把小黃帶回家後,現實並不像領養那天陽光下勾勒出的那麼溫暖。
小黃的身體比我們想像中還要殘破。除了那隻已經萎縮的左眼,牠的體內充斥著梨形鞭毛蟲與心絲蟲,腸胃也因為長期的流浪極度脆弱,幾乎是吃什麼就拉什麼。不到一週的時間,屋子裡原本期待的「溫馨感」就被濃烈的藥水味與處理不完的排泄物給取代了。
「怎麼又拉了?我剛擦完地板不到十分鐘耶!」小倩捏著鼻子,臉上的嫌惡毫不遮掩,「寶,我以為養狗是那種可以牽出去炫耀、可以一起睡午覺的,這隻狗怎麼這麼髒啊?」
最初說要給予「全世界最好的愛」的熱情,在繁瑣的照顧面前,不到三天就消磨殆盡。
醫生開了五、六種藥,有的要空腹,有的要隨餐,還有的要每隔四小時滴一次眼藥。對於小倩來說,這些藥水瓶是阻礙她看劇、阻礙她跟我撒嬌的麻煩。
「寶,我等一下要打工,藥妳餵喔。」 「寶,小黃剛剛吐在妳書包上了,我不敢清,妳回來弄。」
我開始在研究室與租屋處之間瘋狂奔波。我得在顯微鏡下觀察細胞,然後趁著午休騎車趕回家,確認小黃有沒有發燒,再把藥粉拌進特製的罐頭裡。

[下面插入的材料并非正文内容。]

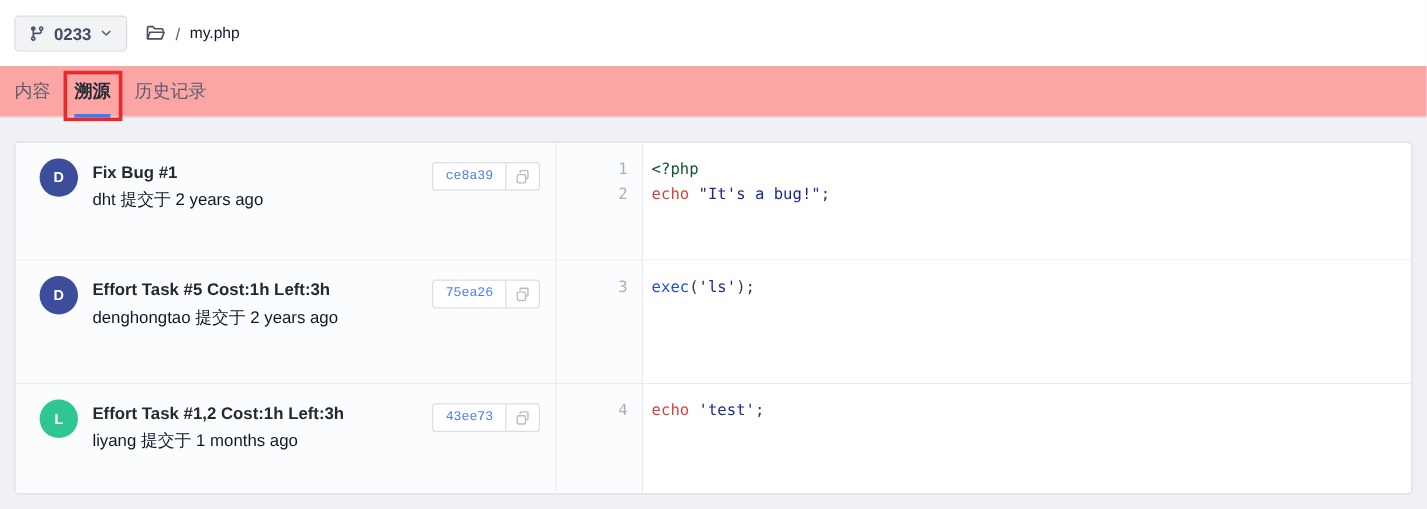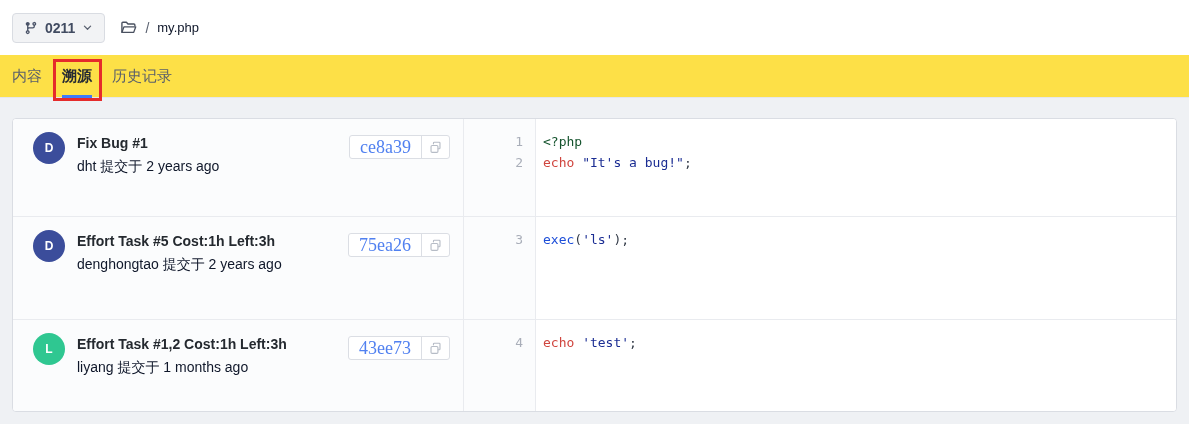"0211" span { text: 0211 -> 0233 }
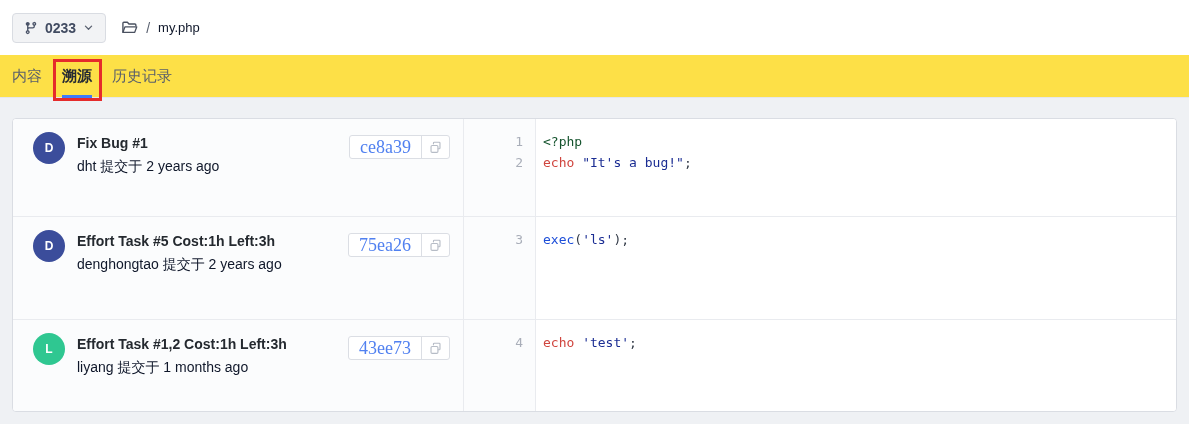"内容" .tabs { background: #fde047 -> #fca5a5 }
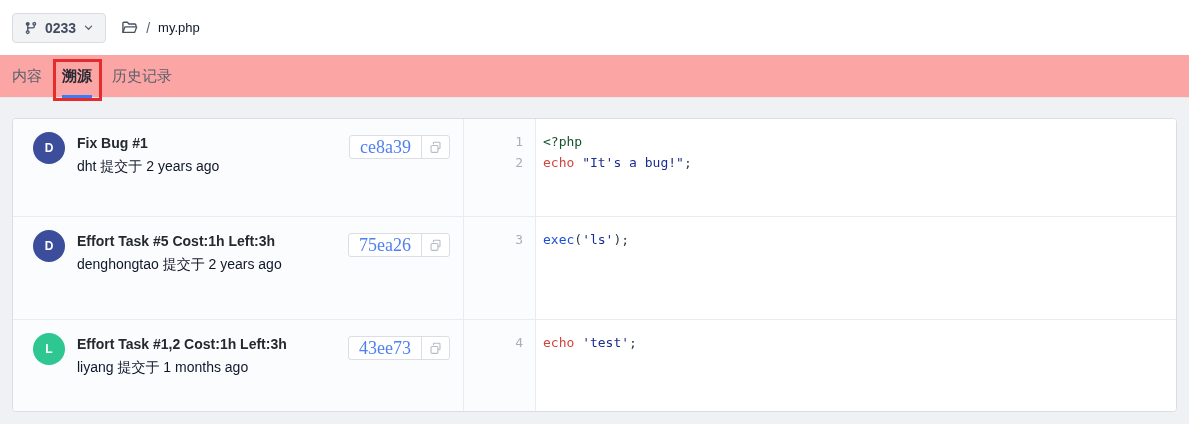"ce8a39" .hash-link { font-family: Liberation Serif, serif -> Liberation Mono, monospace; font-size: 18px -> 11px }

觀察入微的我,在那幾天看見了小倩性格中更深層的裂痕。她對弱者的「憐憫」是有條件的——對方的存在必須能反襯她的善良,或者能提供情緒價值。一旦對方展現出真正的醜陋、病弱或麻煩,她的耐心就會像斷電的燈泡,瞬間熄滅。
看著蜷縮在紙箱裡、因為腹痛而不斷打冷顫的小黃,我的心揪成一團。這段旋律不僅沒有因為新成員的加入而穩定,反而分裂成了兩組節奏:一組是小倩不耐煩的抱怨與索求,另一組則是我與小黃之間,在沈默中互相支撐的生存戰。